Closed fmalmeida closed 2 years ago
Adding this here, since the question above would decide whether the following information is relevant or not
https://github.com/fmalmeida/bacannot/blob/0cd2c214f09334eafb79bb7b691210a0d29a2547/main.nf#L111
If we continue to use custom modules, then the allocation of module-level parameters could be simplified by using the addParams (params.MODULE_NAME)
in the module import statement . As shown here
And then collect all the pipeline parameters within the config file itself, as shown here.
Hi @abhi18av,
Thank you for pointing that out, however, I believe this one is not relevant, because I actually don't use module-level parameters.
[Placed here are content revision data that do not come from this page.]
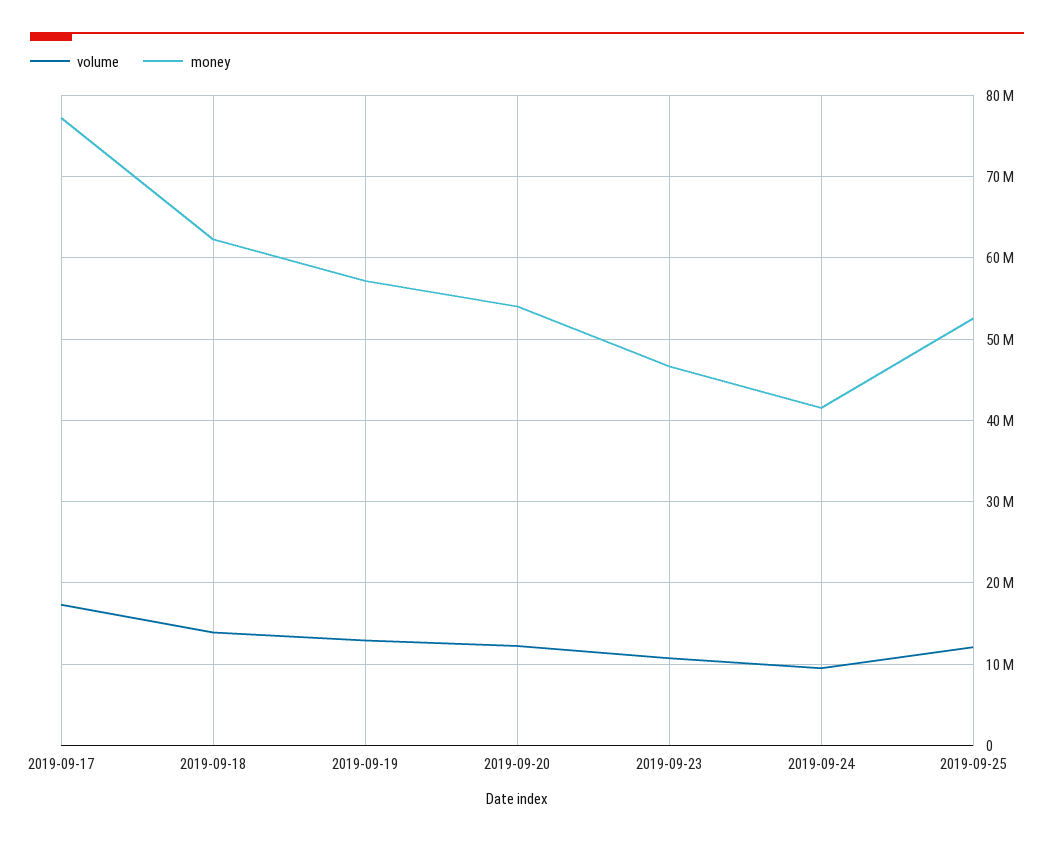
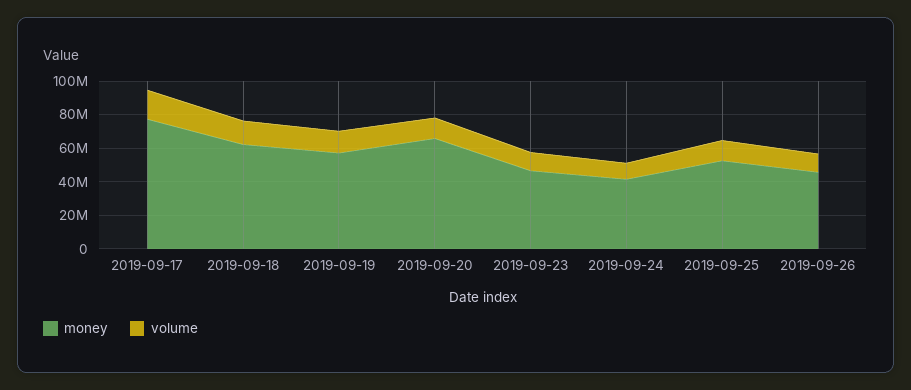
money, 2019-09-20: 54000000 -> 65000000
money, 2019-09-26: none -> 45000000
volume, 2019-09-26: none -> 10000000

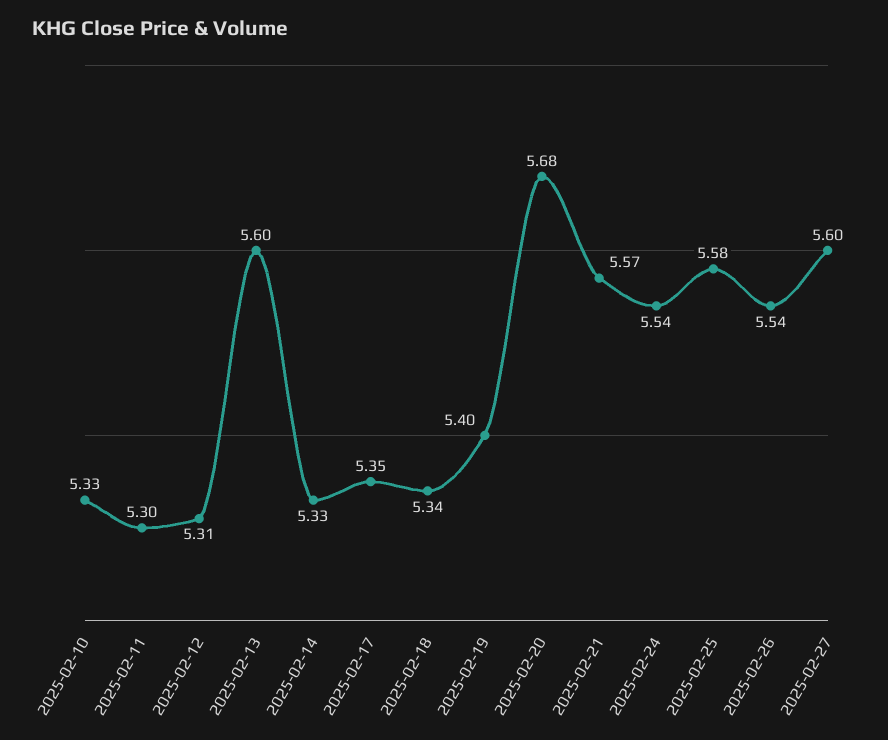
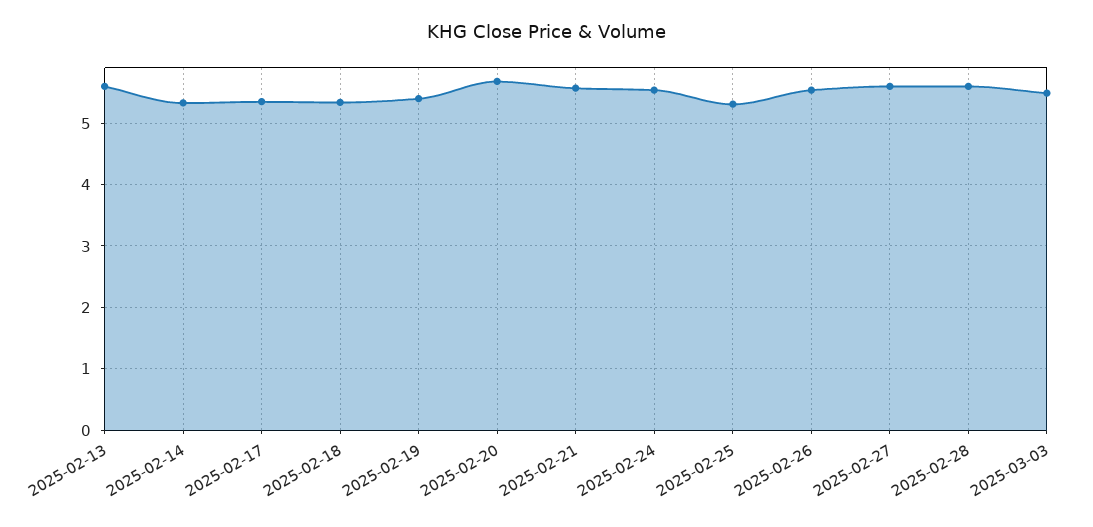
2025-02-10: 5.33 -> none
2025-02-11: 5.3 -> none
2025-02-12: 5.31 -> none
2025-02-25: 5.58 -> 5.3
2025-02-28: none -> 5.6
2025-03-03: none -> 5.5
I only use the parameters that are set globally to the workflow.
This was a mistake, I thought that I had to declare the parameters I wanted to use, by I figure I hadn't. These have been removed in the new 3.x version of the pipeline.
Note on the issue:
I will try to address this issue in branch https://github.com/fmalmeida/bacannot/tree/remodeling.
Steps:
Found a small hindrance while updating the pipeline in the https://github.com/fmalmeida/bacannot/tree/remodeling branch that needs to be addressed before continuing:
PROKKA
module.bacannot:misc_tools
that will have all this conda packages that are useful for this other modules that could not use the quay.io image. Then, all these "problematic" modules, would use the same "misc_tools" image and conda "env.yml" fileNeeds to think about this.
Decided to always use biocontainer images whenever possible. And create a miscellaneous
image that hosts the tools for the modules which have more than one conda dependencie and, therefore, does not have a biocontainer.
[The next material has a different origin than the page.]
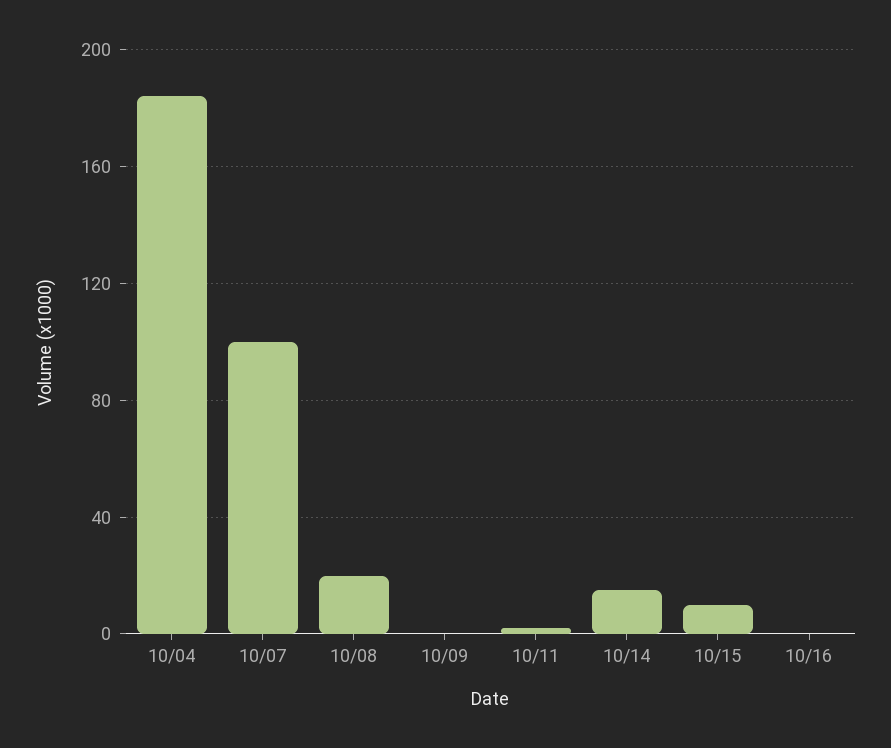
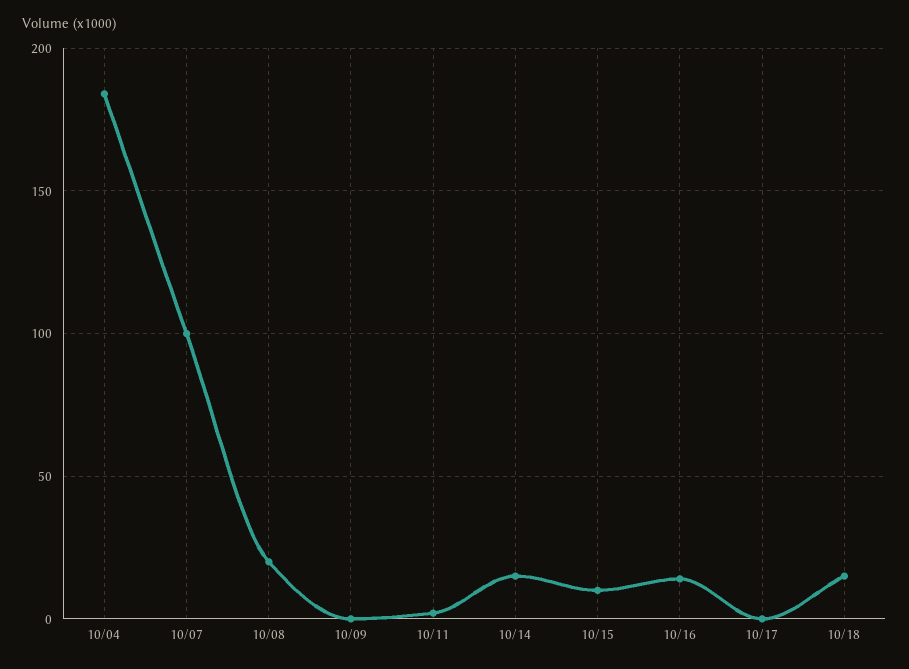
10/16: 0 -> 15
10/17: none -> 0
10/18: none -> 15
Definitely a great step forward! 👍
Might I suggest to cross-publish it on docker and quay.io registeries so that there's a fallback in case of running across docker rate limits.
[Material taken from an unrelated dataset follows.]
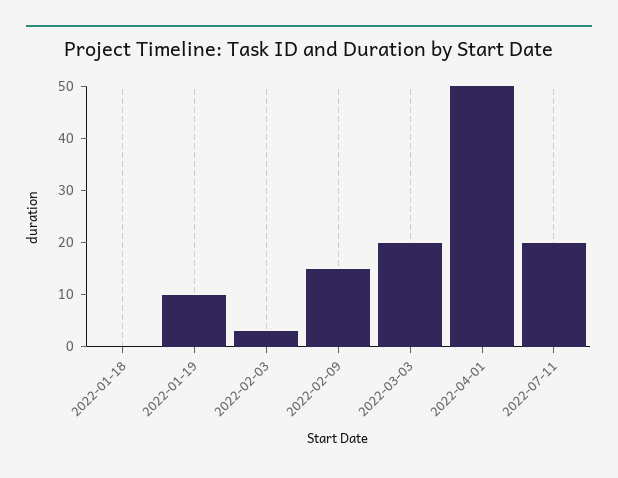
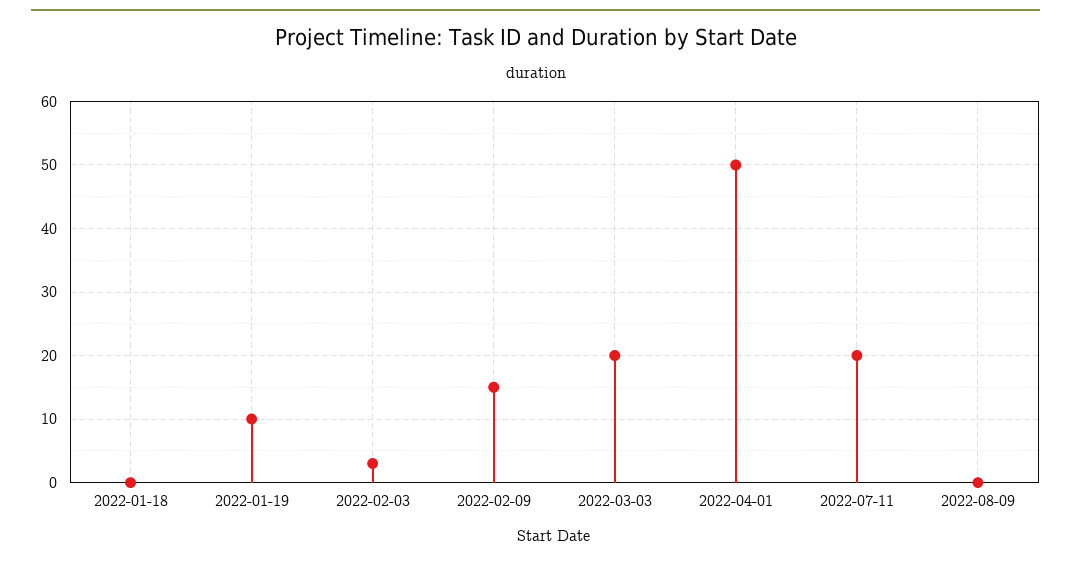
2022-08-09: none -> 0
What do you mean by cross-publish it? I can upload images to quay.io?
Oh, nothing fancy - just that you'll need to tag the same image twice. First for pushing to dockerhub and then again for pushing it to quay.io
Hindrance mentioned in this comment and thought to be solved in this other comment is actually yet to be solved.
While implementing changes, we saw that the changes for biocontainers would not grasp the entirety of modules and we would still need two or three different images to allocate other tools and programming languages that would be required.
After some thought, we saw that having "half" from biocontainers and "half" from custom docker images would not be the most standardized option ...
We then are yet to decide in the dilemma again:
... 🤔 ...
Hi @fmalmeida ,
Unless I'm mistaken, these are all of the docker images used in the pipeline right?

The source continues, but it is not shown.